Golfe : La TVA pour la première fois en Arabie saoudite et aux Emirats arabes unis

L’Arabie saoudite et les Emirats arabes unis ont introduit lundi pour la première fois une TVA, la Taxe sur la Valeur Ajoutée qui n’existait pas dans ces deux riches pays pétroliers.

Cette décision, une première dans le Golfe où les habitants profitaient jusqu’alors d’une absence de taxes et d’importantes subventions, doit permettre aux deux pays de diversifier leurs revenus dans un contexte de baisse du prix du pétrole.

Cette  taxe s’applique à la majorité des  biens et services.

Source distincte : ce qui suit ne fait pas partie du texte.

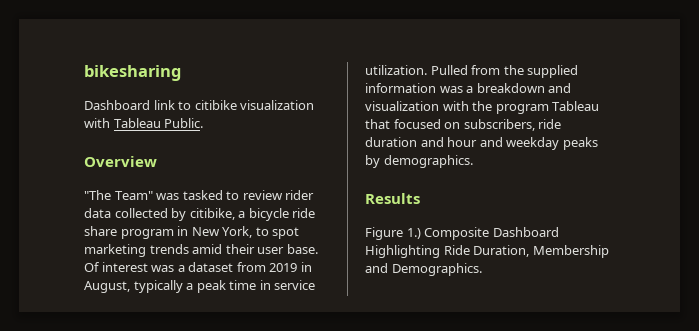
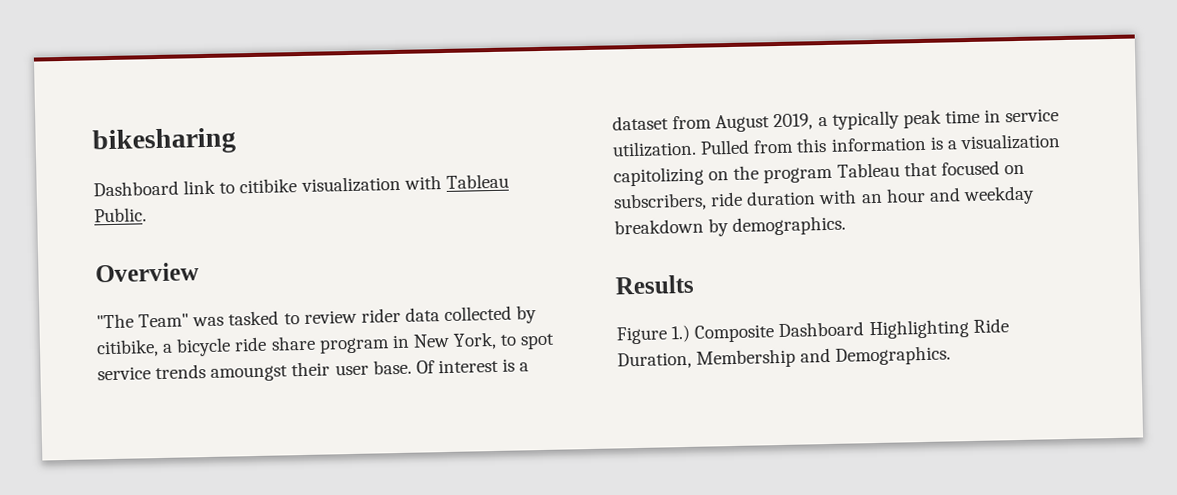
[84,244,223,257] marketing trends amid -> [97,364,289,382] service trends amoungst
[151,265,175,272] was -> [502,358,516,372] is
[269,262,312,272] [84,280,194,293] 2019 in August, typically a -> [715,110,900,133] August 2019, a typically
[503,65,579,78] [365,83,572,93] [365,101,469,111] the supplied information was a breakdown and visualization with -> [796,133,1061,153] [613,166,730,187] this information is a visualization capitolizing on
[420,137,444,147] and -> [818,189,883,205] with an
[562,137,598,150] peaks -> [614,218,704,235] breakdown

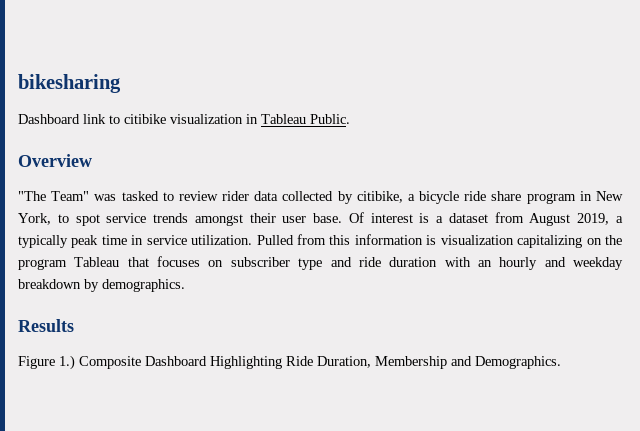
[403,175,442,190] with -> [246,114,258,124] in
[210,365,289,382] amoungst -> [194,214,243,226] amongst
[946,133,1061,151] [613,166,704,187] a visualization capitolizing -> [440,235,583,248] visualization capitalizing
[940,160,1025,176] [613,192,707,212] focused on subscribers, -> [157,256,352,270] focuses on subscriber type and
[885,187,926,203] hour -> [499,257,538,270] hourly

Les analystes estiment que cette TVA pourrait rapporter aux deux pays un total de 21 milliards de dollars en 2018, l’équivalent de 2% de leur Produit Intérieur Brut.

L’Arabie saoudite et les Emirats arabes unis deviennent les premiers pays à appliquer l’accord qui avait été conclu en juin 2016 entre les six pays du CCG (Conseil de coopération du Golfe), qui réunit l’Arabie saoudite, Bahreïn, les Emirats arabes unis, Koweït, Oman et le Qatar, sur l’introduction d’une taxe sur la valeur ajoutée de 5%.

Pour leur part, Bahreïn, le Koweït, Oman et le Qatar ont décidé de repousser à 2019  l’introduction de la TVA. La principale préoccupation est maintenant l’impact que l’introduction de cette mesure fiscale va avoir sur le pouvoir d’achat et le coût de la vie des populations.

Pour résorber leur déficit budgétaire dû à la baisse constante du prix du brut, les monarchies pétrolières du Golfe ont multiplié les mesures au cours des deux dernières années pour trouver de nouvelles recettes.

Dimanche soir, le royaume saoudien, qui a accumulé ces quatre dernières années 258 milliards de dollars de déficits budgétaires, a annoncé une hausse respective de 127% et de 83% sur les prix de différents types d’essence, avec un effet immédiat à partir du 1er janvier, les prix du diesel et du kérosène restant inchangés.

Le mois dernier, Riyad avait également augmenté le prix de l’électricité. Mais, selon le roi Salmane, toutes ces réformes ne devraient pas empêcher le pays de continuer à afficher des déficits budgétaires au moins jusqu’en 2023.